▸ **Try it**
Without the pictures, copy the entries below word for word.
- - - - -
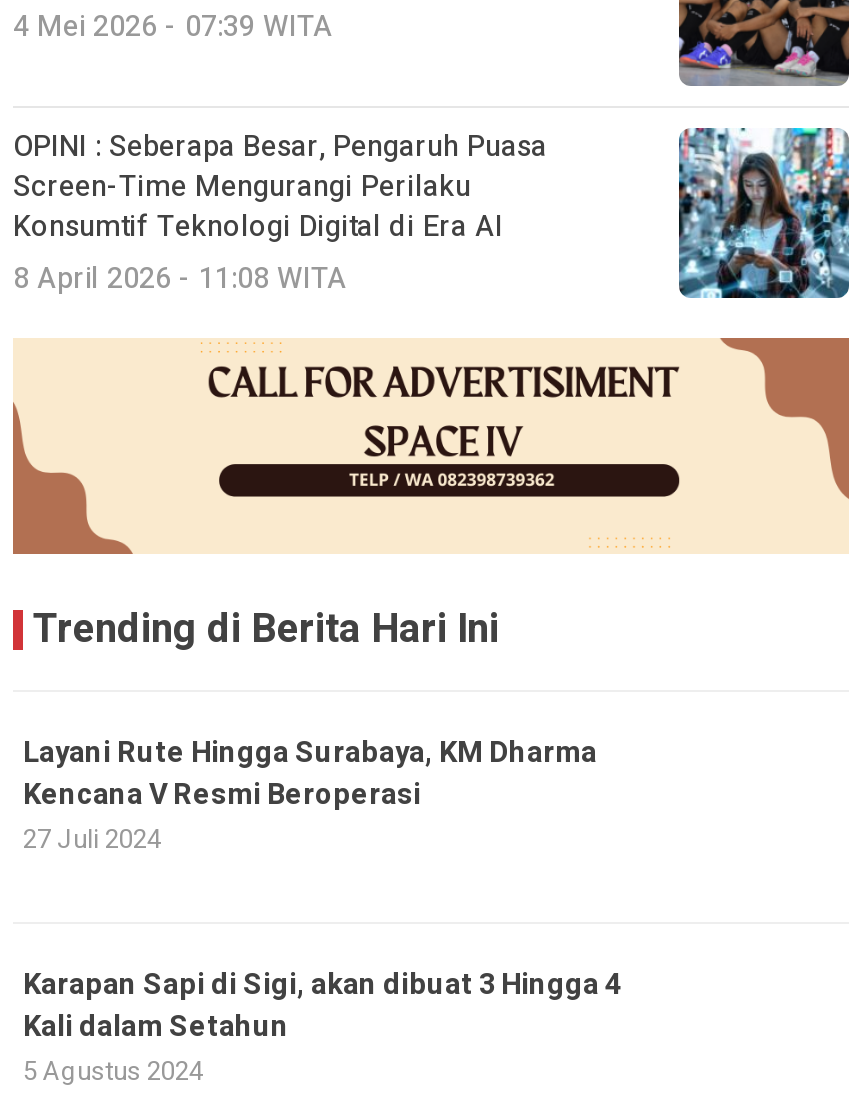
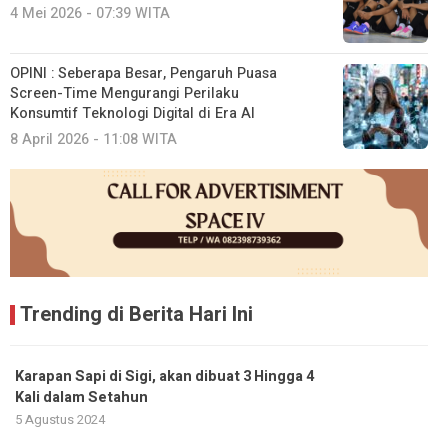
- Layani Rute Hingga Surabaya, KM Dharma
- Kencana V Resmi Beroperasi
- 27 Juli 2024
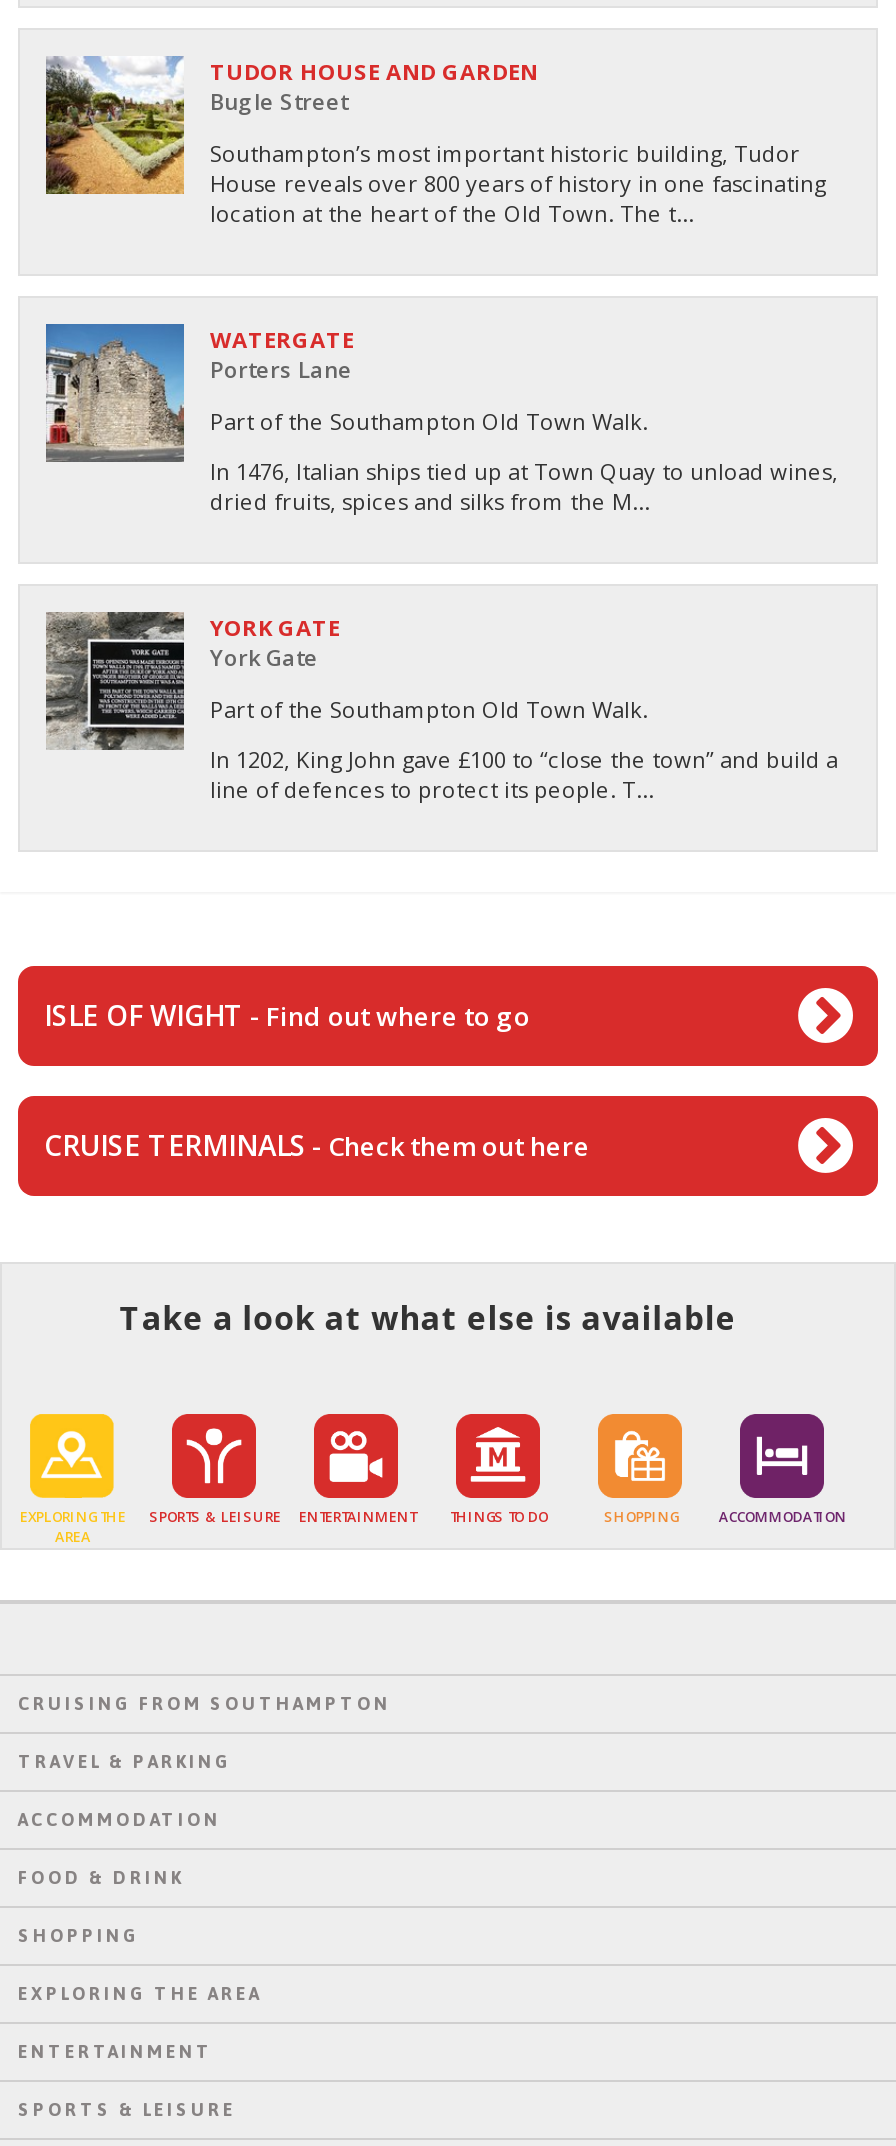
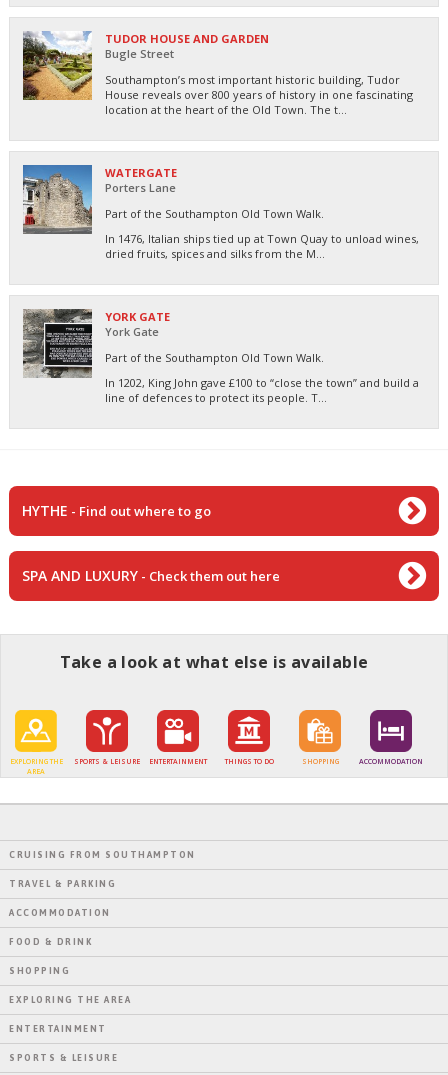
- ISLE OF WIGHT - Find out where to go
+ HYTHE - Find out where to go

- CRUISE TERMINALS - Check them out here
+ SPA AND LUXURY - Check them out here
- - - - -
▸ **Exercise output**
- Layani Rute Hingga Surabaya, KM Dharma
- Kencana V Resmi Beroperasi
- 27 Juli 2024
- ISLE OF WIGHT - Find out where to go
+ HYTHE - Find out where to go

- CRUISE TERMINALS - Check them out here
+ SPA AND LUXURY - Check them out here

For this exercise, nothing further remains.